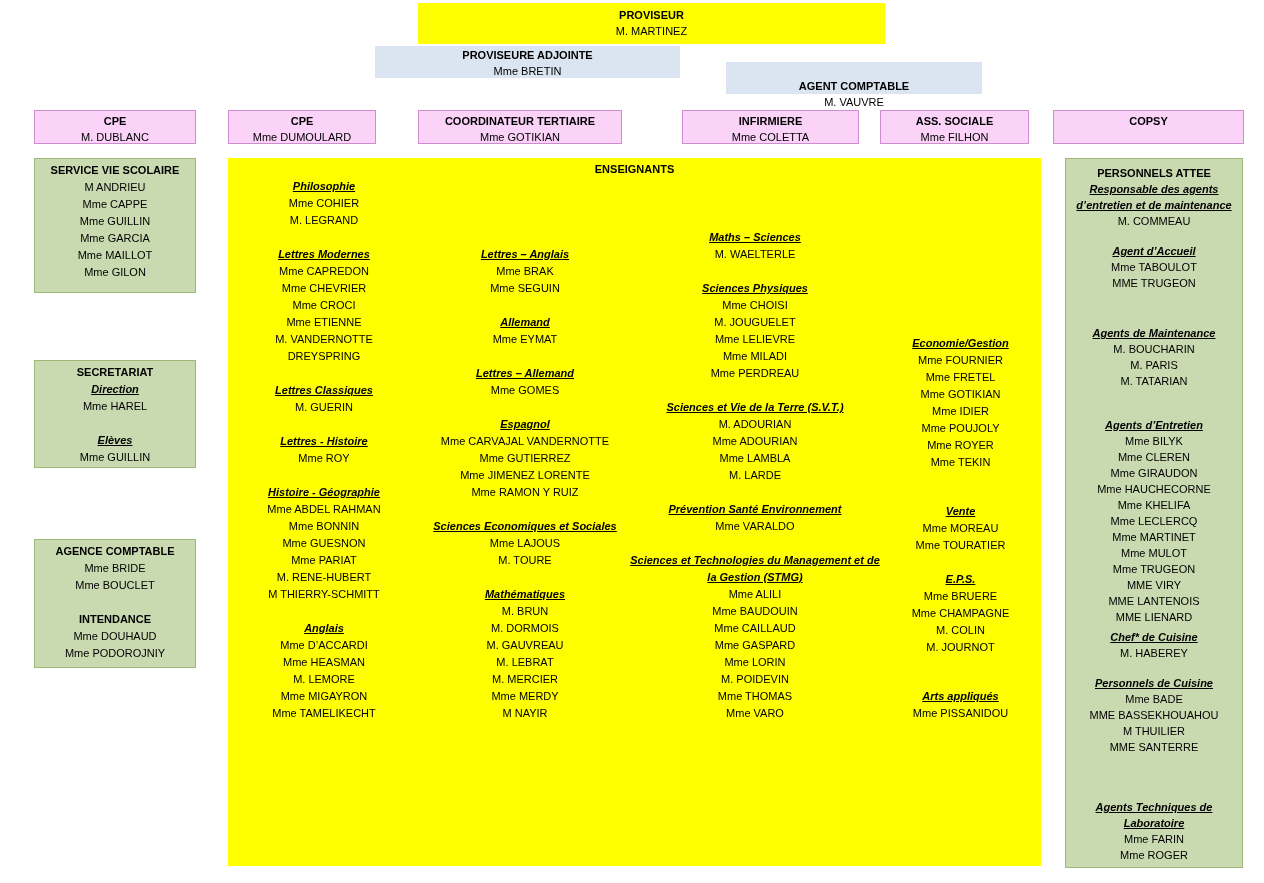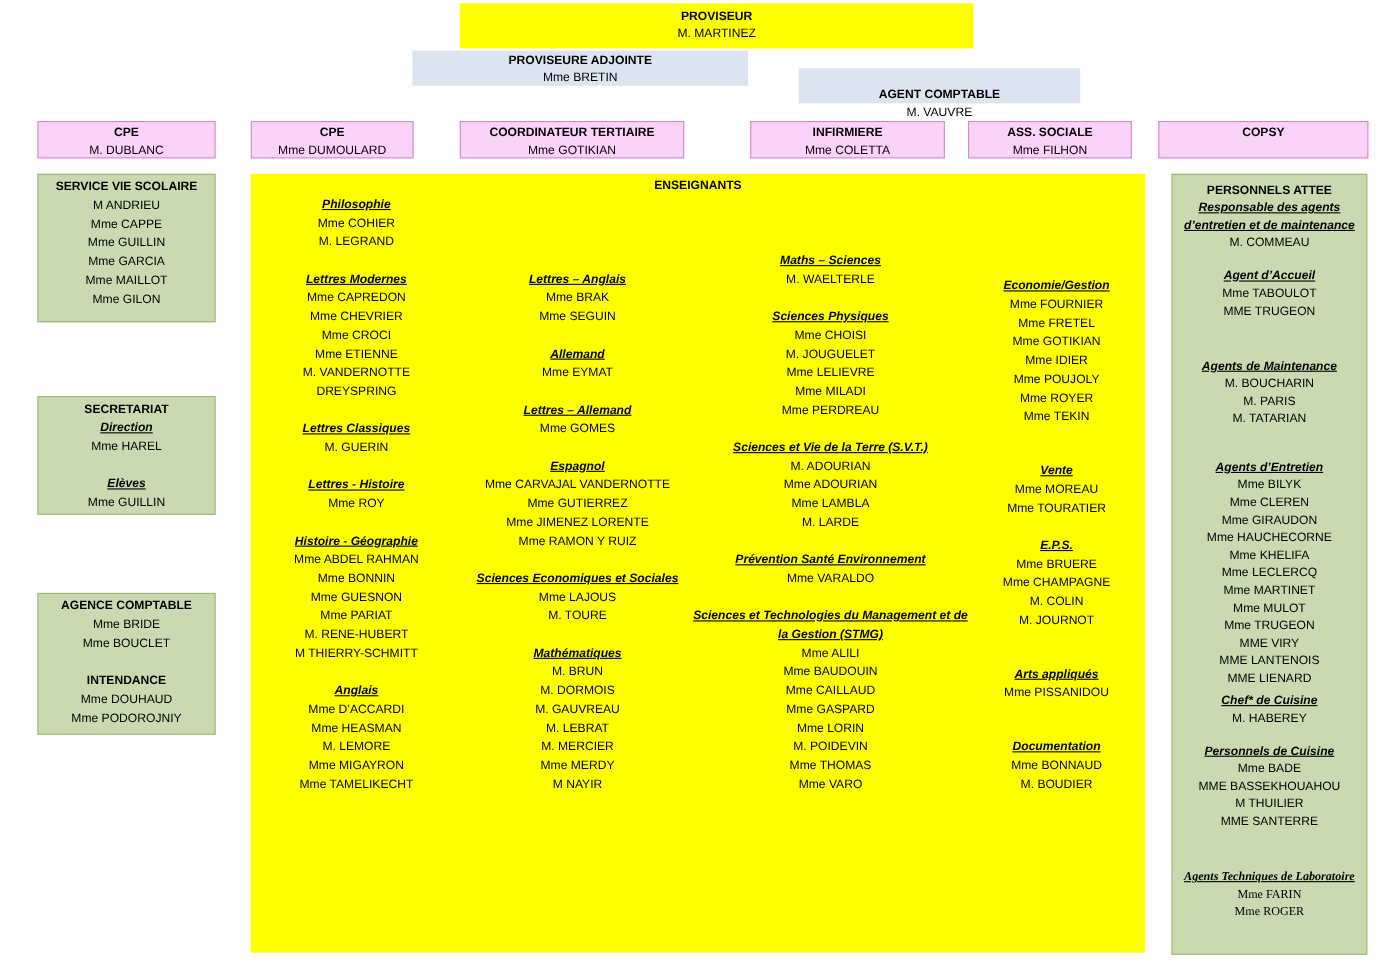--- a/index.html
+++ b/index.html
@@ -417,14 +417,6 @@
               </div>
               </div>
 
-              <div class="grp">
-                <div class="gh">Documentation</div>
-                <div>
-
-                <div class="nm">Mme BONNAUD</div>
-                <div class="nm">M. BOUDIER</div>
-              </div>
-              </div>
             </div>
         </div>
       </div>

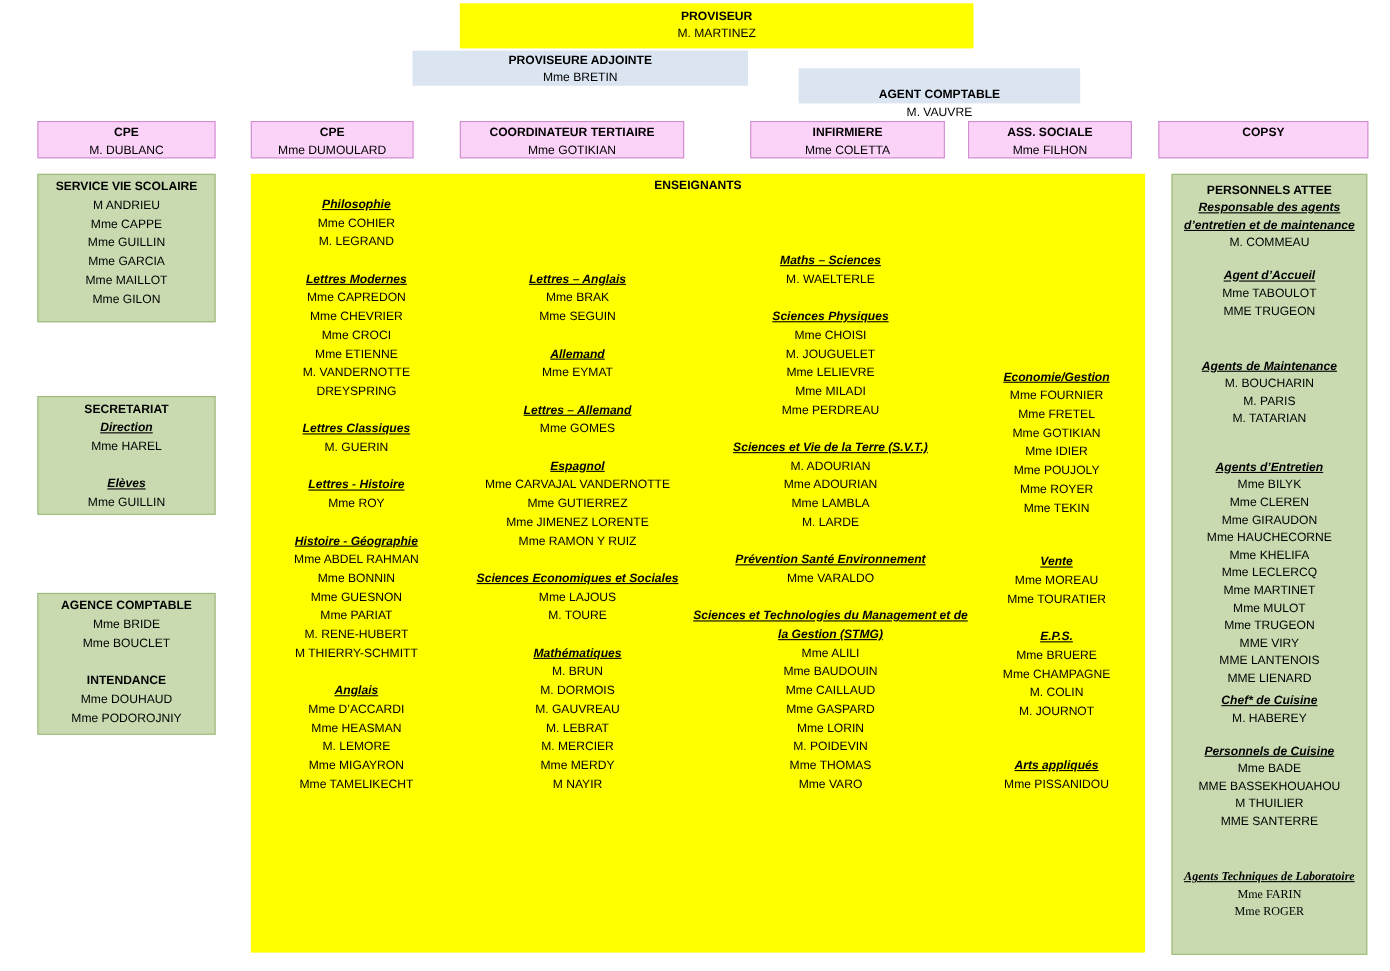--- a/index.html
+++ b/index.html
@@ -50,7 +50,7 @@
   .attee .agrps > .grp:nth-of-type(3){margin-top:34px;}
   .attee .agrps > .grp:nth-of-type(4){margin-top:28px;}
   .attee .agrps > .grp:nth-of-type(5){margin-top:4px;}
-  .attee .agrps > .grp:nth-of-type(7){margin-top:34px;font-family:Liberation Serif, serif;}
+  .attee .agrps > .grp:nth-of-type(7){margin-top:44px;}
 </style>
 </head>
 <body>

Problem |
Give the listing above again exactly, minus any images.

Output |
--- a/index.html
+++ b/index.html
@@ -417,14 +417,6 @@
               </div>
               </div>
 
-              <div class="grp">
-                <div class="gh">Documentation</div>
-                <div>
-
-                <div class="nm">Mme BONNAUD</div>
-                <div class="nm">M. BOUDIER</div>
-              </div>
-              </div>
             </div>
         </div>
       </div>

--- a/index.html
+++ b/index.html
@@ -50,7 +50,7 @@
   .attee .agrps > .grp:nth-of-type(3){margin-top:34px;}
   .attee .agrps > .grp:nth-of-type(4){margin-top:28px;}
   .attee .agrps > .grp:nth-of-type(5){margin-top:4px;}
-  .attee .agrps > .grp:nth-of-type(7){margin-top:34px;font-family:Liberation Serif, serif;}
+  .attee .agrps > .grp:nth-of-type(7){margin-top:44px;}
 </style>
 </head>
 <body>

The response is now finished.